You're not wrong, although bug prediction is a very nebulous term in the academic literature which encompasses a pretty broad range of techniques. The term is used to properly ground the work in what's come before.
It's perhaps useful to talk a little bit about how I got where I ended up, which wasn't discussed much in the post for length reasons. I originally spent a lot of time trying to implement FixCache, a pretty complicated algorithm that looks at things such as spacial locality of bugs (bugs appear close to each other), temporal locality of bugs (bugs are introduced at the same time) and files that change together (bugs will cross cut these). It then puts it all in a LIFO cache and flags files that way. This most definitely fits in the "bug prediction" line of work, and a number of follow-up papers independently verified its success. but I was struggling deploying FixCache. This was largely because the open source code that had been written beforehand at the university lab  wasn't designed for MapReduce, and also because I was becoming worried that it was very difficult to understand how it flagged files, which could lead to the tool being written off as outputting false positives and then ignored.

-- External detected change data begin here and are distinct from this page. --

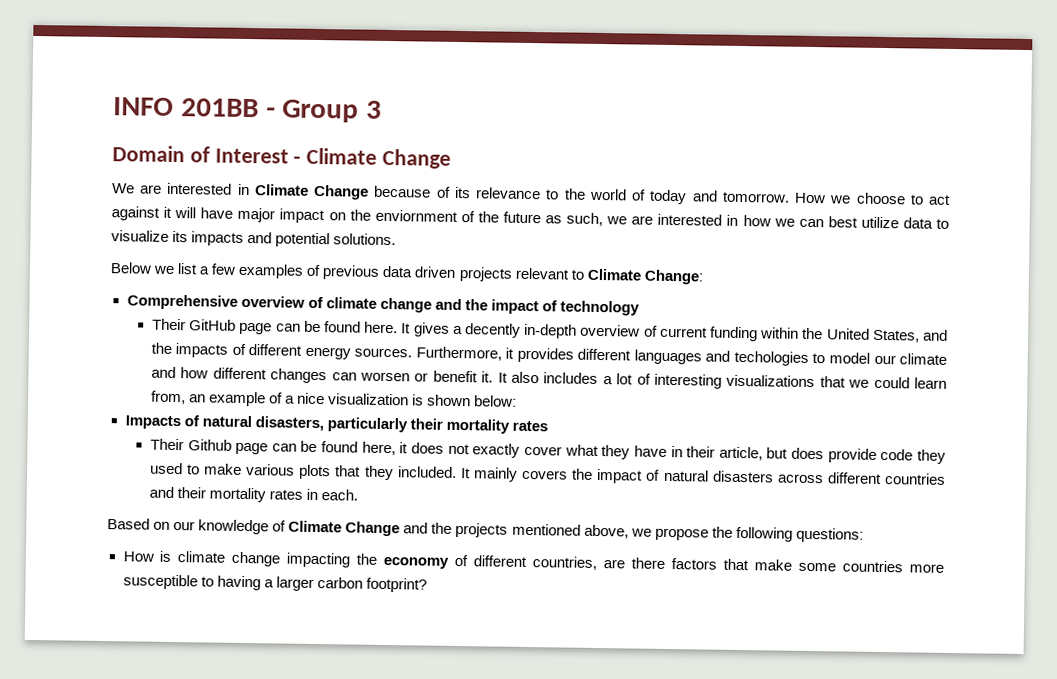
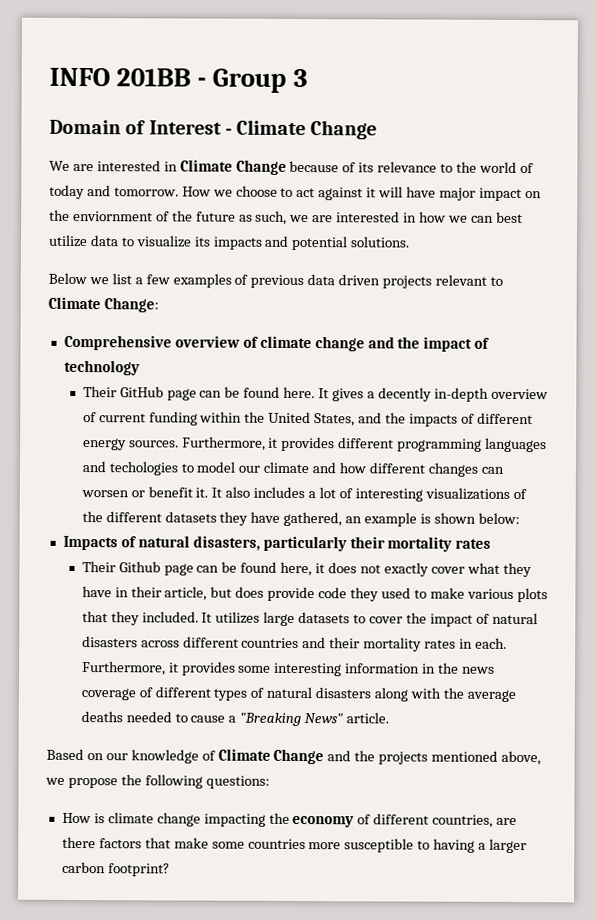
- Furthermore, it provides different languages and techologies to model our climate and how different changes can worsen or benefit it.
+ Furthermore, it provides different programming languages and techologies to model our climate and how different changes can worsen or benefit it.
- It also includes a lot of interesting visualizations that we could learn from, an example of a nice visualization is shown below:
+ It also includes a lot of interesting visualizations of the different datasets they have gathered, an example is shown below:
- It mainly covers the impact of natural disasters across different countries and their mortality rates in each.
+ It utilizes large datasets to cover the impact of natural disasters across different countries and their mortality rates in each. Furthermore, it provides some interesting information in the news coverage of different types of natural disasters along with the average deaths needed to cause a "Breaking News" article.

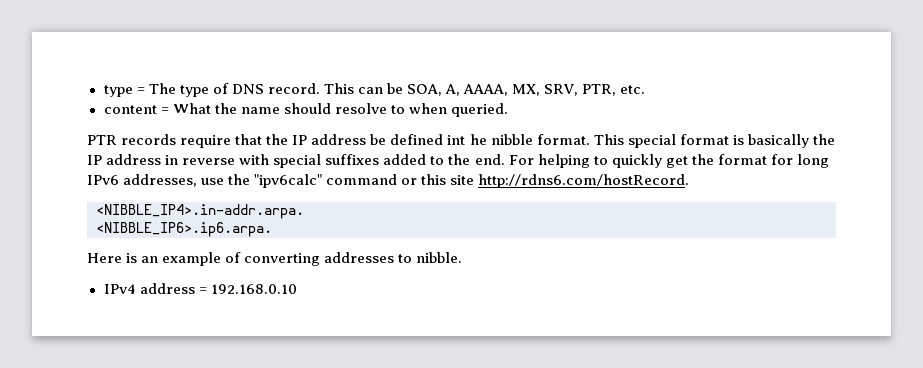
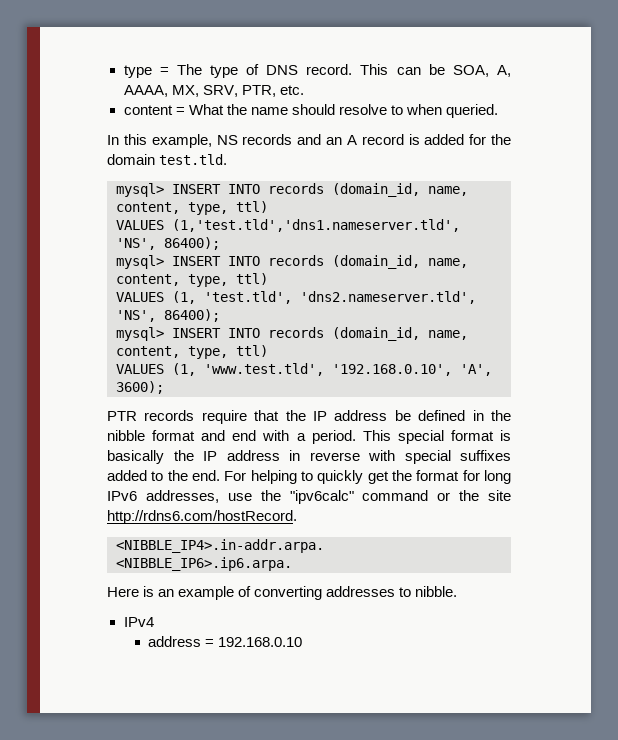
+ In this example, NS records and an A record is added for the domain test.tld.
+ mysql> INSERT INTO records (domain_id, name, content, type, ttl)
+ VALUES (1,'test.tld','dns1.nameserver.tld', 'NS', 86400);
+ mysql> INSERT INTO records (domain_id, name, content, type, ttl)
+ VALUES (1, 'test.tld', 'dns2.nameserver.tld', 'NS', 86400);
+ mysql> INSERT INTO records (domain_id, name, content, type, ttl)
+ VALUES (1, 'www.test.tld', '192.168.0.10', 'A', 3600);
- PTR records require that the IP address be defined int he nibble format.
+ PTR records require that the IP address be defined in the nibble format and end with a period.
- For helping to quickly get the format for long IPv6 addresses, use the "ipv6calc" command or this site http://rdns6.com/hostRecord.
+ For helping to quickly get the format for long IPv6 addresses, use the "ipv6calc" command or the site http://rdns6.com/hostRecord.
- IPv4 address = 192.168.0.10
+ IPv4
+ address = 192.168.0.10

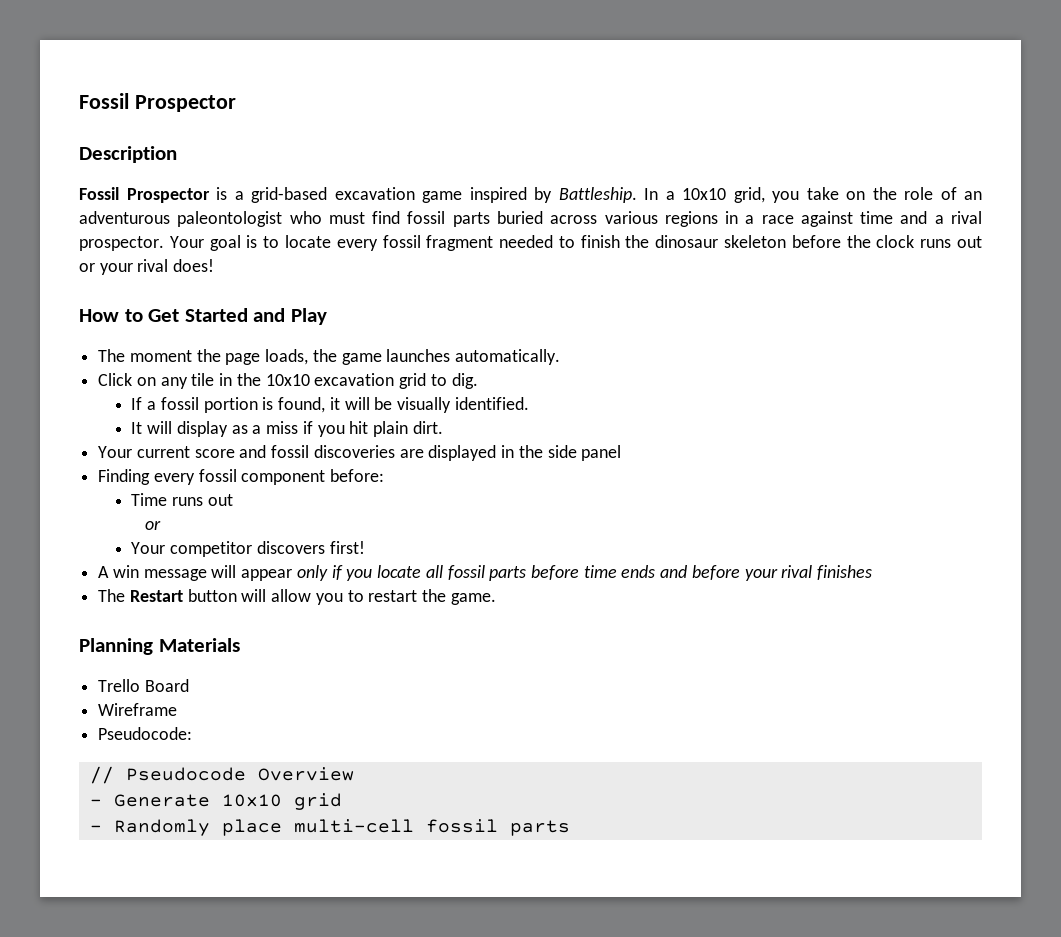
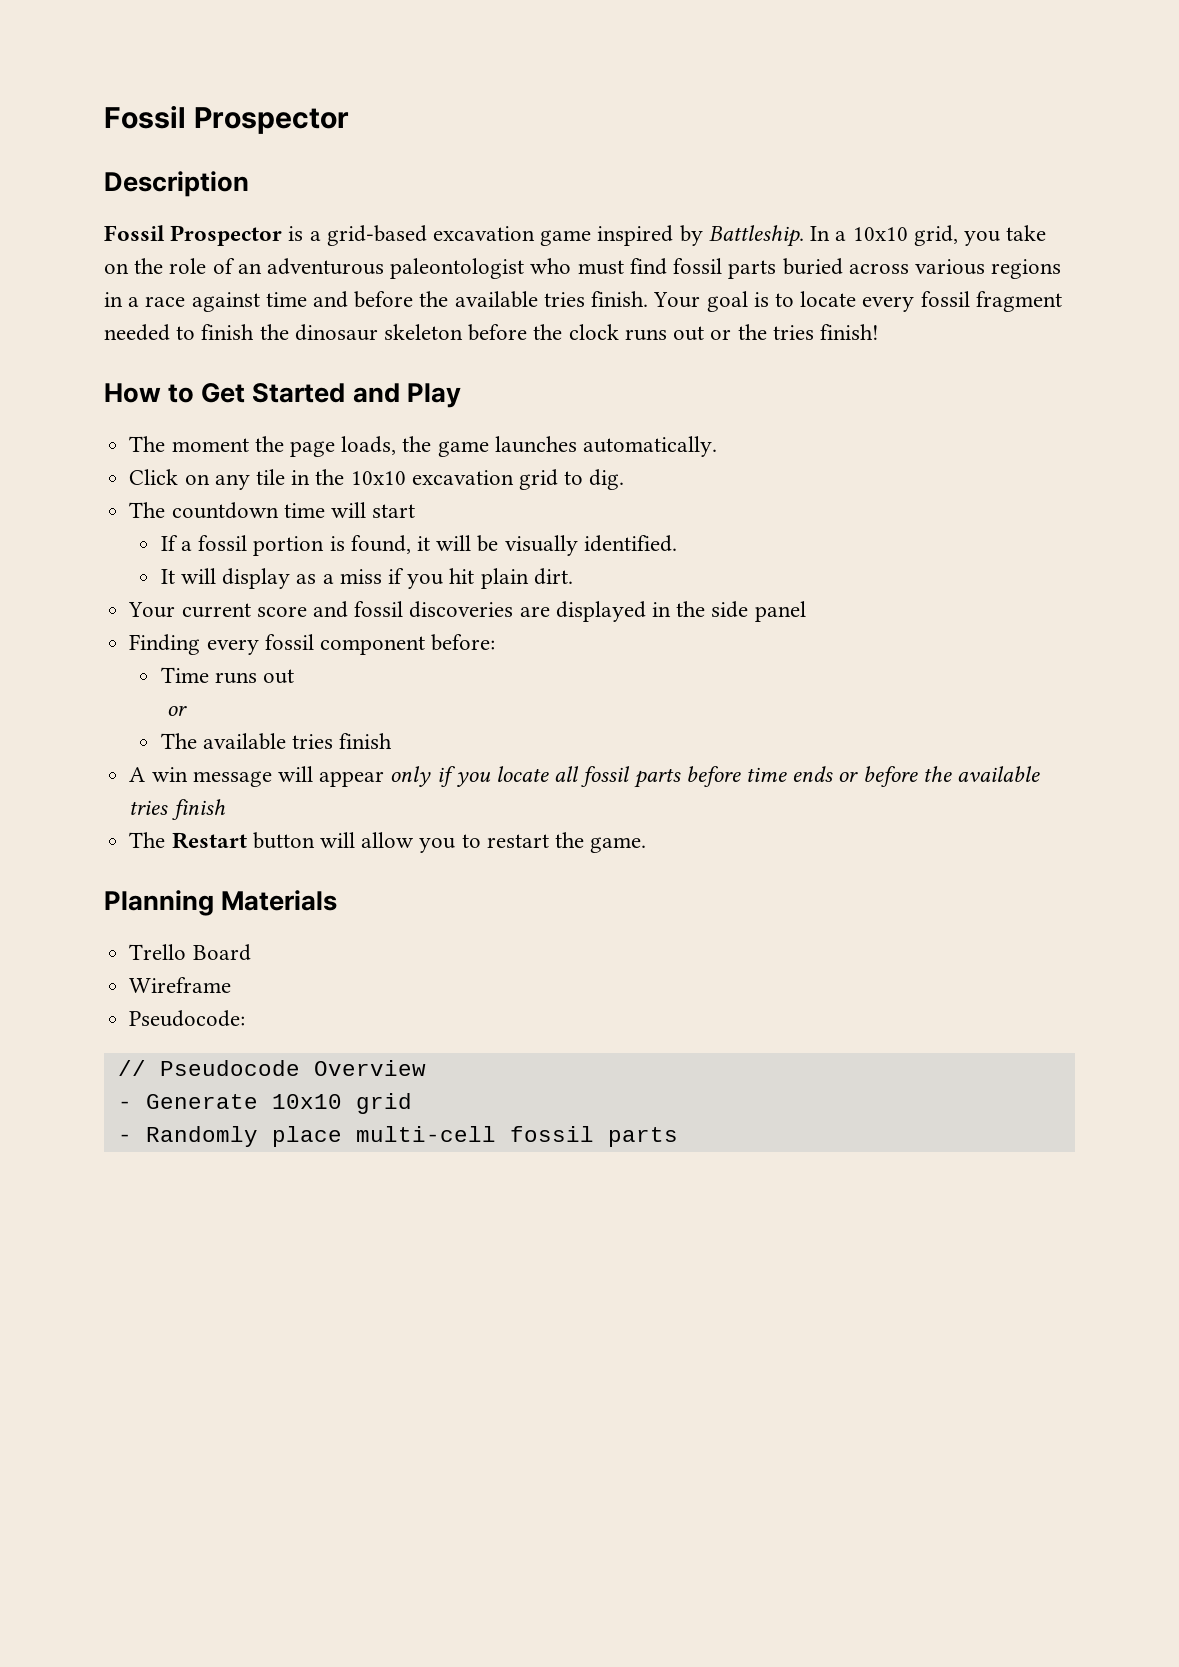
- In a 10x10 grid, you take on the role of an adventurous paleontologist who must find fossil parts buried across various regions in a race against time and a rival prospector.
+ In a 10x10 grid, you take on the role of an adventurous paleontologist who must find fossil parts buried across various regions in a race against time and before the available tries finish.
- Your goal is to locate every fossil fragment needed to finish the dinosaur skeleton before the clock runs out or your rival does!
+ Your goal is to locate every fossil fragment needed to finish the dinosaur skeleton before the clock runs out or the tries finish!
+ The countdown time will start
- Your competitor discovers first!
+ The available tries finish
- A win message will appear only if you locate all fossil parts before time ends and before your rival finishes
+ A win message will appear only if you locate all fossil parts before time ends or before the available tries finish

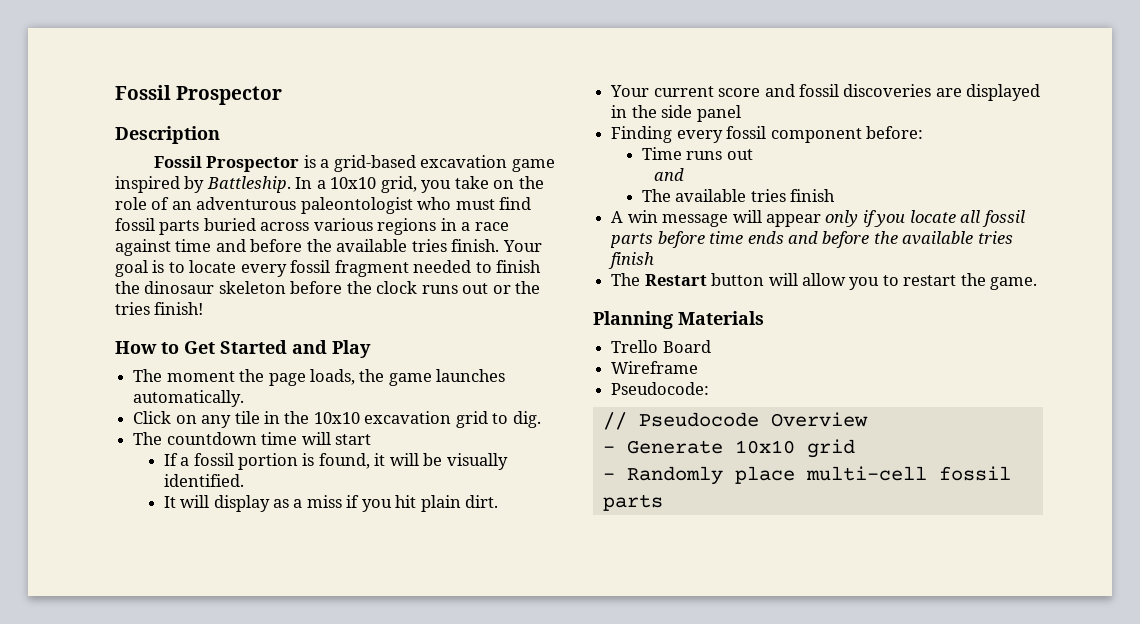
  Time runs out
- or
+ and
- A win message will appear only if you locate all fossil parts before time ends or before the available tries finish
+ A win message will appear only if you locate all fossil parts before time ends and before the available tries finish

About halfway through the internship, a pre-print of the Rahman et al.  paper was handed to me, which indicated that maybe everything FixCache was doing could be massively simplified and get largely the same result. We trialled both algorithms using user studies, and found that developers thought the output of the Rahman algorithm better matched their intuition as to where the hotspots in their code base was, so we went with that.
So, after this very roundabout discussion, we reach the question of "If Rahman is a subset of the FixCache algorithm, and FixCache is a bug prediction algorithm, is Rahman a bug prediction algorithm, too?" and I'll leave that for others to judge, but that's why it's been described as so :)
Considering source file lengths roughly follow a Zipfian type distribution, it seems like at least the top 5% length files would get flagged regardless unless the bug distribution is extremely uneven.
Which is to say, always flagging the top 5% longest files as being among the buggiest has a good chance of being the right thing to do.
It makes no sense that if you took that 1000 line file and refactored it into 10 files and those 10 files had the same bugs as the original that the 1000 line file will be flagged as buggy but all 10 of the split files won't.
Cheating the algorithm is indeed a possibility and is actually very easy:
1. Just don't file bug tickets.
2. If you do, don't attach the tickets to changes.
3. If you attach the tickets to changes, don't put the "bug" type on the ticket.
Doing things to deliberately cheat the algorithm is likely not going to pass code review.
One common misconception is that the algorithm is a stick to beat developers with. It really, really isn't, and I go to great lengths to try and make this clear in the internal docs (although the blog post doesn't do this as much). The idea is just to provide another insight into the code, so that devs don't accidentally change something that's a real problem without help.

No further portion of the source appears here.